NEW YORK (Reuters) - A U.S. appeals court on Wednesday revived a lawsuit by the Federal Deposit Insurance Corp against five banks including Credit Suisse Group AG (CSGN.S) stemming from the sales of mortgage-backed securities ahead of the 2008 financial crisis.
The 2nd U.S. Circuit Court of Appeals in New York ruled that a lower-court judge had erred in dismissing the FDIC lawsuit, which also named units of HSBC Holdings Plc (HSBA.L), Royal Bank of Scotland Group Plc (RBS.L), UBS AG (UBSG.S) and Deutsche Bank AG (DBKGn.DE) as defendants.
The FDIC declined to comment as did Deutsche Bank, Credit Suisse and HSBC. Representatives for the other banks did not immediately respond to requests for comment.

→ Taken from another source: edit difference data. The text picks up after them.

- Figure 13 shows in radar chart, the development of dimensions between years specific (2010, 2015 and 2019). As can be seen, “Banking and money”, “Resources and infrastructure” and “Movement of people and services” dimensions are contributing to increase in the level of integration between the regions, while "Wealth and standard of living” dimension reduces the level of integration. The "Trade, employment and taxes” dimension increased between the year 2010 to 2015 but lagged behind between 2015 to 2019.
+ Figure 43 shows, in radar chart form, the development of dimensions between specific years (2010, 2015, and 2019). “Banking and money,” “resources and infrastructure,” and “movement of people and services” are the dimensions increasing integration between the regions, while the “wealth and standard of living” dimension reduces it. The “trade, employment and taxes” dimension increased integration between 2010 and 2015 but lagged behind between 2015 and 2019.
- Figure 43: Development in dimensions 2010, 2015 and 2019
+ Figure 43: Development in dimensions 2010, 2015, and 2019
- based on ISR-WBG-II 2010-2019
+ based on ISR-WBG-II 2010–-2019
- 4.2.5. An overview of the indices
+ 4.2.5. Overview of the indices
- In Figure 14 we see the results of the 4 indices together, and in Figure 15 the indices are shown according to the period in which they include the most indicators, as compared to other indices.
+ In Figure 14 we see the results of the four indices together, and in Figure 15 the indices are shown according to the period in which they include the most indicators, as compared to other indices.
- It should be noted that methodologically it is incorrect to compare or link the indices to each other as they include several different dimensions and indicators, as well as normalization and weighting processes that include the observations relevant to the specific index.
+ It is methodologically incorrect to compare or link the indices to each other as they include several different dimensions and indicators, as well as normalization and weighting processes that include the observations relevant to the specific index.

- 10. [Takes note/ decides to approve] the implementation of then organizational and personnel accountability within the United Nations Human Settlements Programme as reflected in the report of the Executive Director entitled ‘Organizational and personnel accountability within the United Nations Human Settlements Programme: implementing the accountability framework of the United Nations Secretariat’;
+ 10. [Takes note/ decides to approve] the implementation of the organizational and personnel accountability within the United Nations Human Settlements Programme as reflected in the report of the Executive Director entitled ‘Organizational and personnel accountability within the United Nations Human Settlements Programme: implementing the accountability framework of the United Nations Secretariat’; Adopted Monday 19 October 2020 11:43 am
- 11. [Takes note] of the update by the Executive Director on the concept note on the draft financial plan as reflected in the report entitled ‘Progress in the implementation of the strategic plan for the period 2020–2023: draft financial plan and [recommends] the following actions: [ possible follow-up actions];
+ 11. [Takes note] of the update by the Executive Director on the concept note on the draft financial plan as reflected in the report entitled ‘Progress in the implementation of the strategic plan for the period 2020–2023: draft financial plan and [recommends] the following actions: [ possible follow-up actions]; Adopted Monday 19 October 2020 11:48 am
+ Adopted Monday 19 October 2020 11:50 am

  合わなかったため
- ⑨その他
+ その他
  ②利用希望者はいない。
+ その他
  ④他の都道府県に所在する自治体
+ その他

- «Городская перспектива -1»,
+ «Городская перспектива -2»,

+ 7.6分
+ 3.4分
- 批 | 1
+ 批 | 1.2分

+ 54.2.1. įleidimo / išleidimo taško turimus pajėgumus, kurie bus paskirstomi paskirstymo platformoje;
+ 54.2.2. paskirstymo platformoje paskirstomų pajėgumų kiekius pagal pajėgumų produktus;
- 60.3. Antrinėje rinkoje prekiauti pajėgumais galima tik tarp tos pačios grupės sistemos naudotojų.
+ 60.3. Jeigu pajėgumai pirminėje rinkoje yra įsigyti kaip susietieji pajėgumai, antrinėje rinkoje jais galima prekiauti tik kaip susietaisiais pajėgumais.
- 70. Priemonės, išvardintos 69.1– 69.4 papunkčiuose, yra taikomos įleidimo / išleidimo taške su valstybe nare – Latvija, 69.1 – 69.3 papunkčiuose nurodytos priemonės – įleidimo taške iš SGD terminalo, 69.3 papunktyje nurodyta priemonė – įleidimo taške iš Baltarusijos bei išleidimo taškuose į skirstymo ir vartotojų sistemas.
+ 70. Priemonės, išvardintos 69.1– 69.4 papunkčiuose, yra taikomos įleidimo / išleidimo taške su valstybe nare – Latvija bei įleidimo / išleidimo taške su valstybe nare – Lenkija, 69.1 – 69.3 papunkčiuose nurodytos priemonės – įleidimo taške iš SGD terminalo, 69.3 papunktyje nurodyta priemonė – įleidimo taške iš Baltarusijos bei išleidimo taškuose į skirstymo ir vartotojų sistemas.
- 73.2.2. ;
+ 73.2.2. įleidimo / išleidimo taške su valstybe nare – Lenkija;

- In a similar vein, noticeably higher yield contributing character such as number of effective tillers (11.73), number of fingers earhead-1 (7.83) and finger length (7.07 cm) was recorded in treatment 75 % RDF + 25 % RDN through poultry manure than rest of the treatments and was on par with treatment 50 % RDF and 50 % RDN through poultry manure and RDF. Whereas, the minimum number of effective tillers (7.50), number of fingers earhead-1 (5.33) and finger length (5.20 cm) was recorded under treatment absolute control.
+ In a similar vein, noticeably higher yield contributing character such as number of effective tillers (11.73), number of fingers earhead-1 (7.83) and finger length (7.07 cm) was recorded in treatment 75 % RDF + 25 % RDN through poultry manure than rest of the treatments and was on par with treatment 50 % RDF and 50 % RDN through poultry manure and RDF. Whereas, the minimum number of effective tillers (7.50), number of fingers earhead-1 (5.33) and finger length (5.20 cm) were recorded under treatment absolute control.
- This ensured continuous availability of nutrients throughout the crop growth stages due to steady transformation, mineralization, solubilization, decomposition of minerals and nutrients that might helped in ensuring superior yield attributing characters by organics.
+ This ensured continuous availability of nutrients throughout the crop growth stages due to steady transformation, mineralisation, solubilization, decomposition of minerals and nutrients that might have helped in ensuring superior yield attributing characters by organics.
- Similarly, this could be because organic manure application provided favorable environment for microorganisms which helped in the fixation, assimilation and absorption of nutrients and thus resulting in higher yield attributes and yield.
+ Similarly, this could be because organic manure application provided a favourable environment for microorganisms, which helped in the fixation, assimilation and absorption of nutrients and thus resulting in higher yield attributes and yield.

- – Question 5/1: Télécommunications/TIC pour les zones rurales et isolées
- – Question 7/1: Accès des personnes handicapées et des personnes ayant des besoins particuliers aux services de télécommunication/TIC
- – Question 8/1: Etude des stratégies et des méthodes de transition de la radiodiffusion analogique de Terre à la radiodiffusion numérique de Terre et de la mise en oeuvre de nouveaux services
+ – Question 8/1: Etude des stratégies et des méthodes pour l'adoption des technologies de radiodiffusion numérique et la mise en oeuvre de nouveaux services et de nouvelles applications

The FDIC sued the banks in 2012, accusing them of violating a federal securities law in connection with the sale of $140.5 million in mortgage-backed securities in 2007 and 2008 to Citizens National Bank and Strategic Capital Bank. Both banks later failed.
Another panel of the same appellate court in May revived another lawsuit by the FDIC against several banks over similar claims. The U.S. Supreme last week declined to review that case.
In both cases, the court held that a federal law passed in 1989 after the savings and loan crisis extended the time period that the FDIC could sue on behalf of two failed banks that it took into receivership.
The latest ruling reversed a March 2015 decision by U.S. District Judge Laura Taylor Swain in Manhattan, who concluded that the FDIC had waited too long to sue the banks.
The case is FDIC v Credit Suisse First Boston Mortgage Securities Corp et al, 2nd U.S. Circuit Court of Appeals, No. 15-1037.